Records to process START

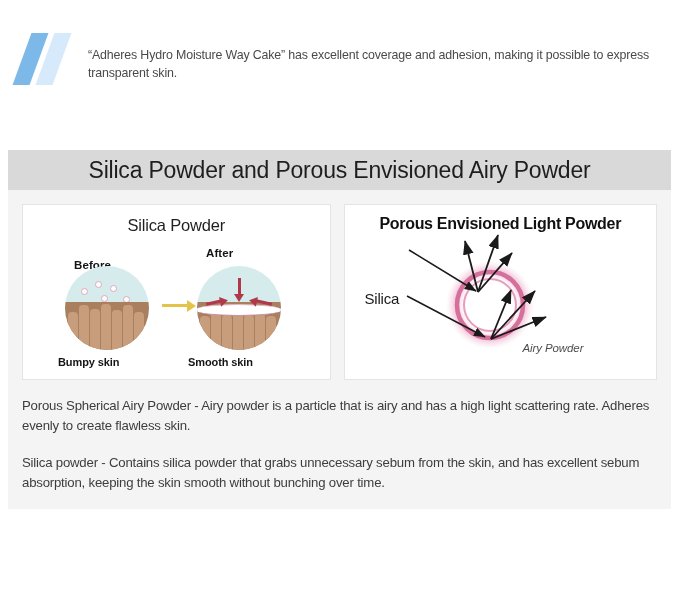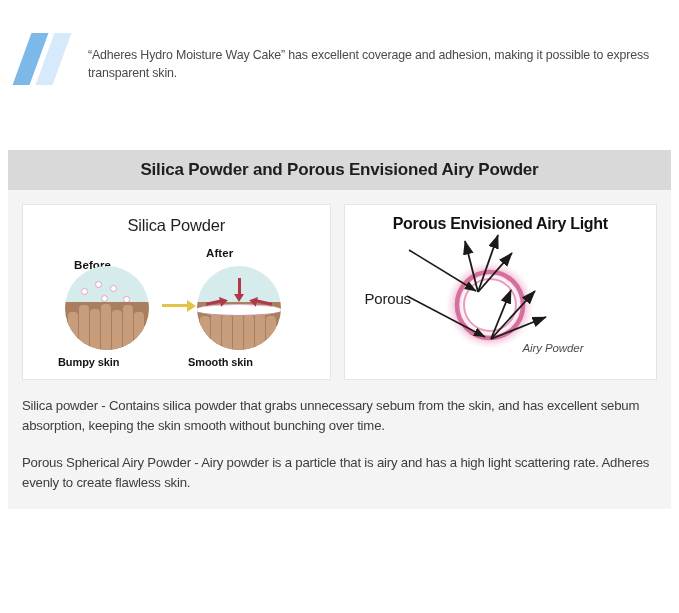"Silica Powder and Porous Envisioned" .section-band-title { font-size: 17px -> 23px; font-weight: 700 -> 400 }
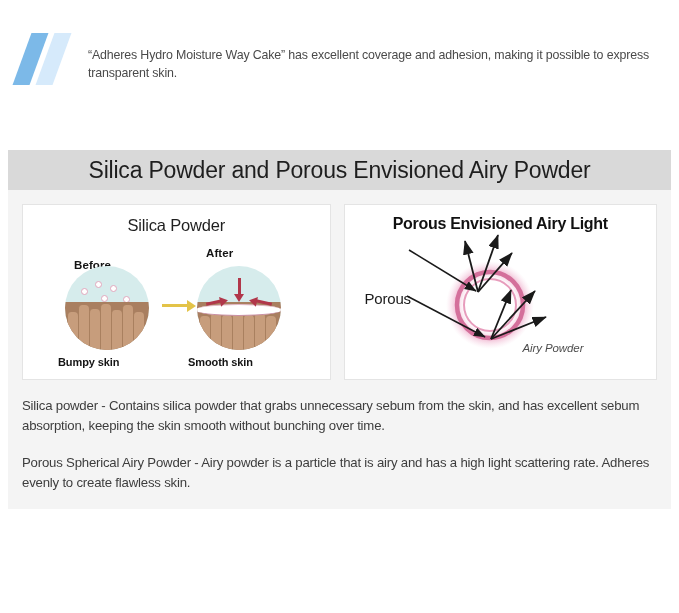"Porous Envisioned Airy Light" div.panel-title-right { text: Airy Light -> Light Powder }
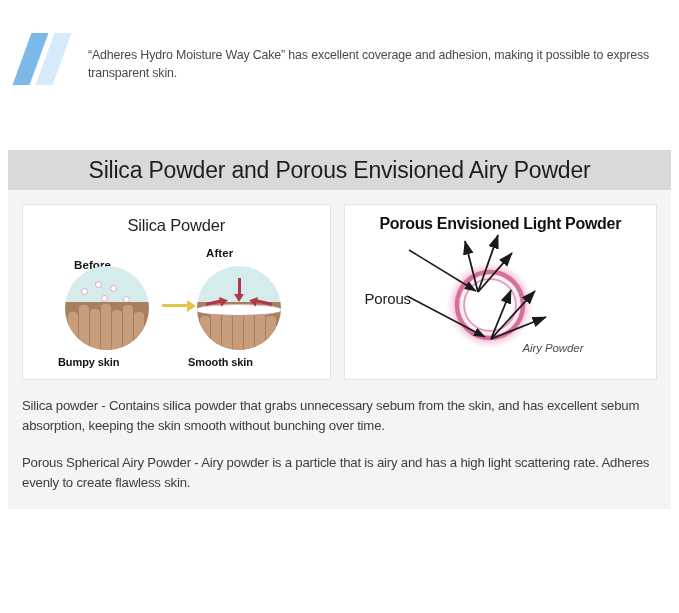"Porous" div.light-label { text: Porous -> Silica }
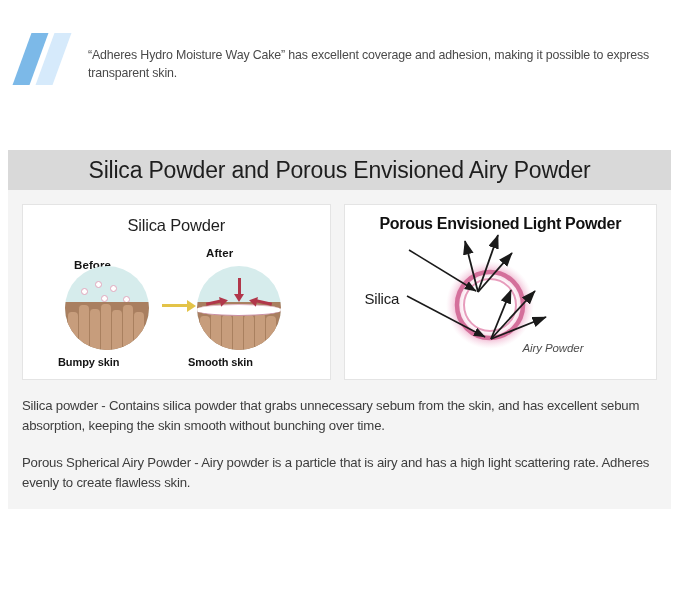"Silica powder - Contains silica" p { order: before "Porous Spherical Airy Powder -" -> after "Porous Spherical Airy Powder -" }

Records to process END
Records to process START

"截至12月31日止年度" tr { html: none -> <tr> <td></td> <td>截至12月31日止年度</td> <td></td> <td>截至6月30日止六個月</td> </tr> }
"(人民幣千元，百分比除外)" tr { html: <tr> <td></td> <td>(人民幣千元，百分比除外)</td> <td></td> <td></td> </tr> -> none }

Records to process END

Work instruction | Produce an exact reproduction of the listing above, limited to the lines starting at the line with "text: Porous ->" and ending at the line with "powder - Contains", both kept, with every picture left out.

Solution for this problem |
"Porous" div.light-label { text: Porous -> Silica }
"Silica powder - Contains silica" p { order: before "Porous Spherical Airy Powder -" -> after "Porous Spherical Airy Powder -" }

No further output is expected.